- _Exercise requirements_: The required answer is every line of the data containing the word "formula".

[Edit tracking data]
◆ ◆ ◆ ◆ ◆

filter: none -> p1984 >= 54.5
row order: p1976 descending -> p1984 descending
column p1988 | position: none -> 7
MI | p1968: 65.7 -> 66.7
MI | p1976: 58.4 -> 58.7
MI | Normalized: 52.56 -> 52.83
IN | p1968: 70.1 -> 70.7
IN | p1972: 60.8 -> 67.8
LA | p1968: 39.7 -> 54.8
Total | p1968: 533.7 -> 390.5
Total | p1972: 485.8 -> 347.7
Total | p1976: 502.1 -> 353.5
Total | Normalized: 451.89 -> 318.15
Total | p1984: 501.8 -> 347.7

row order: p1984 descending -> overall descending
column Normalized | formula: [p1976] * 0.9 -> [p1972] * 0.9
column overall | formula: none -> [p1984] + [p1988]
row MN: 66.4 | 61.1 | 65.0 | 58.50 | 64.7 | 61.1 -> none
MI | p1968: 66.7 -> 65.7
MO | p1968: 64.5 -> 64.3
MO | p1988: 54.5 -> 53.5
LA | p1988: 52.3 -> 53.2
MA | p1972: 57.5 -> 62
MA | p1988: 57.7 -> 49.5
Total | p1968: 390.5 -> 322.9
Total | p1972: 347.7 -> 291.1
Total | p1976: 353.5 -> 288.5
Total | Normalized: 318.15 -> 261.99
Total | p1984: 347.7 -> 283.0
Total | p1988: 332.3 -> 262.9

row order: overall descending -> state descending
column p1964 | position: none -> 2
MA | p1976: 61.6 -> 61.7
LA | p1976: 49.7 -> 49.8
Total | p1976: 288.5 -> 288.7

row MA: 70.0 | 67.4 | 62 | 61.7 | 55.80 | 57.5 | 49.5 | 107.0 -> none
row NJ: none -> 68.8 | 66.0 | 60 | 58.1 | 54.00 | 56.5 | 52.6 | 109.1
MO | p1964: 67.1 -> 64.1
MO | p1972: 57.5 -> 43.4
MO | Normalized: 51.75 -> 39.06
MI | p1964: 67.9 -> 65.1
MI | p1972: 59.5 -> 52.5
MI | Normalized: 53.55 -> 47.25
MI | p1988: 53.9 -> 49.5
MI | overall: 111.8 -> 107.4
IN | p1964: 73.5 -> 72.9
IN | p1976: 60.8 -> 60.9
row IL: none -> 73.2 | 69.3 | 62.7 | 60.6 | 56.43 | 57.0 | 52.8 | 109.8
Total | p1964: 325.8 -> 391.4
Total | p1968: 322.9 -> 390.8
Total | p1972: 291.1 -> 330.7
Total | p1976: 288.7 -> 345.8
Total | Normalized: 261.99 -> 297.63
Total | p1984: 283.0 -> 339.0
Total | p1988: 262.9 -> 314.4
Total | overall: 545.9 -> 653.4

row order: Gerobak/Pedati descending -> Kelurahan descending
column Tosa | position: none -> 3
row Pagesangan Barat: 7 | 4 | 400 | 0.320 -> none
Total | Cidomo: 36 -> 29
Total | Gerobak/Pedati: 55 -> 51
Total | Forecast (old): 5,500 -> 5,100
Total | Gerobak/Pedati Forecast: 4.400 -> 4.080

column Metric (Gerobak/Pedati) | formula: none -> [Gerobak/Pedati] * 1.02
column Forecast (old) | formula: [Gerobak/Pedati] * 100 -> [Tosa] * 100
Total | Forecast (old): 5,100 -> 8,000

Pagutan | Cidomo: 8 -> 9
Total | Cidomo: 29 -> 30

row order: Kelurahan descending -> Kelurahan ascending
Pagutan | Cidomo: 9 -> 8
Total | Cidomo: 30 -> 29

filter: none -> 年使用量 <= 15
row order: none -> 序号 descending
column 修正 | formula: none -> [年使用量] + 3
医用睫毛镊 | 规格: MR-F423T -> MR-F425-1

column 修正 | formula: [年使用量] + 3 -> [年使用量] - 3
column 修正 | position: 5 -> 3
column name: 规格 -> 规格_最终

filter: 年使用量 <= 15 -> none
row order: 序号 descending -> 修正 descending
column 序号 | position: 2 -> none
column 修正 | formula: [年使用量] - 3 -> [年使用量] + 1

◆ ◆ ◆ ◆ ◆

- _Written answer_:
column Normalized | formula: [p1976] * 0.9 -> [p1972] * 0.9
column overall | formula: none -> [p1984] + [p1988]
column Metric (Gerobak/Pedati) | formula: none -> [Gerobak/Pedati] * 1.02
column Forecast (old) | formula: [Gerobak/Pedati] * 100 -> [Tosa] * 100
column 修正 | formula: none -> [年使用量] + 3
column 修正 | formula: [年使用量] + 3 -> [年使用量] - 3
column 修正 | formula: [年使用量] - 3 -> [年使用量] + 1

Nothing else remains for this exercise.